╭─ DATA EXTRACT
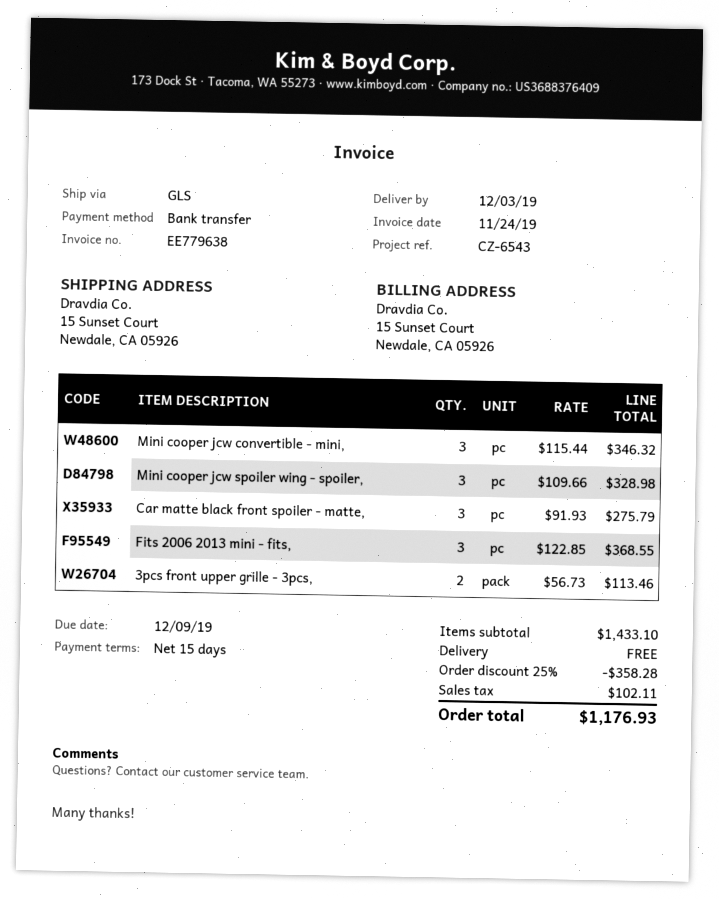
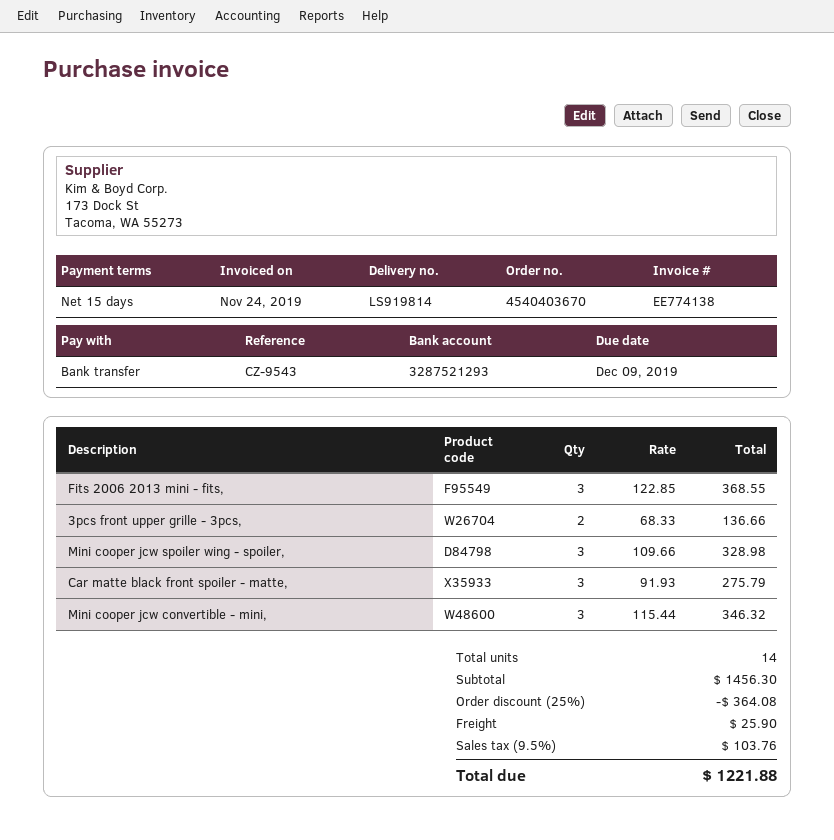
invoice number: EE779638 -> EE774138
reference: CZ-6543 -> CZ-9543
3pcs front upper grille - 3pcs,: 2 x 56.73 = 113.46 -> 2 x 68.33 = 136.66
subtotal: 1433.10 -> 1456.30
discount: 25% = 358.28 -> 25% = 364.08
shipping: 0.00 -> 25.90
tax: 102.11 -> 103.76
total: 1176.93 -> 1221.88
╰─
- [INSTRUCTIONS FOR THE TASK]
Although the records contain pictures, restate them word for word with those pictures left out.

- [YOUR SOLUTION]
invoice number: EE779638 -> EE774138
reference: CZ-6543 -> CZ-9543
3pcs front upper grille - 3pcs,: 2 x 56.73 = 113.46 -> 2 x 68.33 = 136.66
subtotal: 1433.10 -> 1456.30
discount: 25% = 358.28 -> 25% = 364.08
shipping: 0.00 -> 25.90
tax: 102.11 -> 103.76
total: 1176.93 -> 1221.88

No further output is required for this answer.